Disclaimer: Boby Hobs International makes no disclaim over Harry Potter but wishes to inform all rights to Boby Hobs. B.H. International would also like to apologize to Ms. Rowling for the misuse of Chang's name and gender.

Warnings: PG-13 slash

Harry Potter in a Nutshell

by Boby Hobs

Harry was in a nutshell, desperately fighting for an exit. Professor Trelawney, no, hundreds of pesky Professor Trelawneys, were trying to gnaw their way into the nutshell. Harry had two options and both of them would have a miserable outcome: if he stayed inside, the Trelawneys (all thousand of them) would make their way to him and predict him his premature and agonizing death. If he tried to break out, the Trelawneys (all million of them) would catch him for sure and predict him his premature and agonizing death.
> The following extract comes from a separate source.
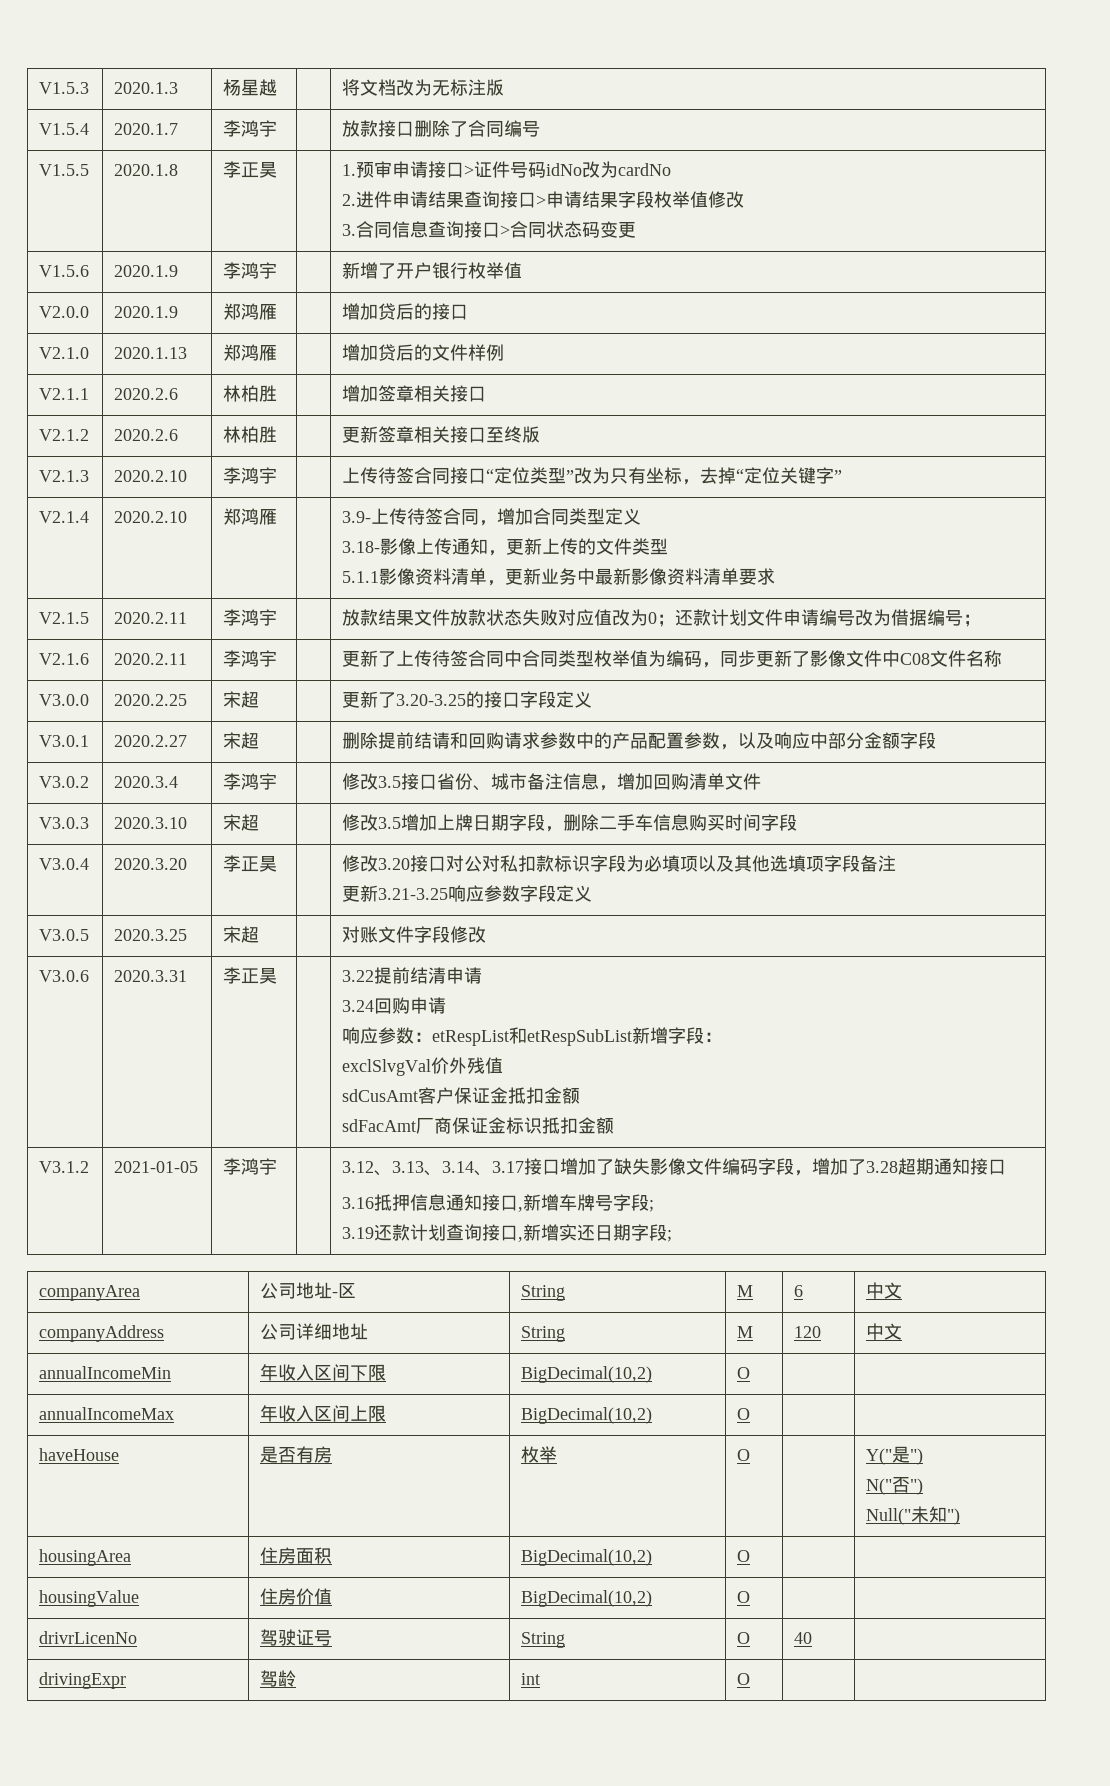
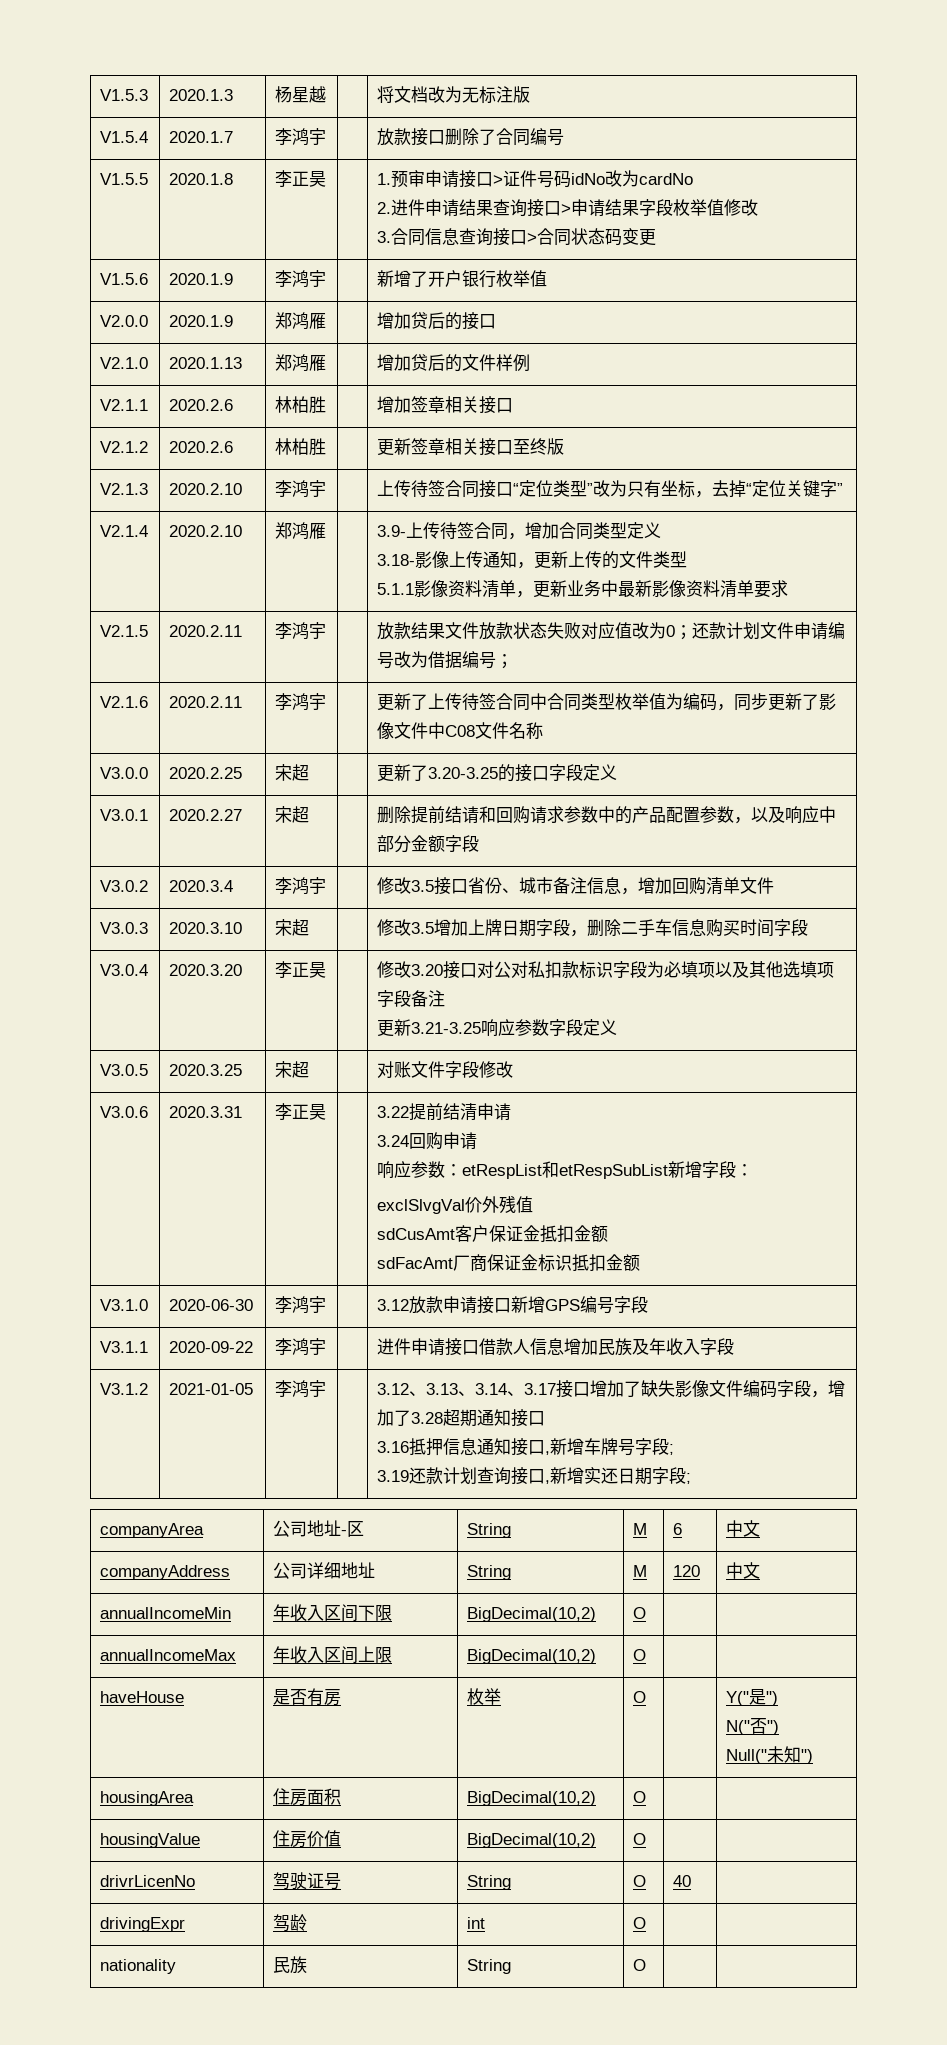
+ V3.1.0 | 2020-06-30 | 李鸿宇 | | 3.12放款申请接口新增GPS编号字段
+ V3.1.1 | 2020-09-22 | 李鸿宇 | | 进件申请接口借款人信息增加民族及年收入字段
+ nationality | 民族 | String | O | |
Given that this was a 'you can only win' scenario, Harry decided to stay put.

"Harry, mate, wake up," said Ron and nudged Harry in the ribs.

"Uh?" responded Harry and glanced worryingly at the billion Trelawneys who had ceased the attempt to break into the nutshell and instead, were waving hundreds of white flags to indicate their surrender.

Harry escaped from answering and Trelawney's lesson when Peeves, the designated poltergeist, broke in to their class and started throwing incests [sic] at them. Harry ducked and the incent crashed on Ron instead. At this point, Trelawney chose to have a holy vision in which her classroom was in flames and she dismissed the class with a croaking voice.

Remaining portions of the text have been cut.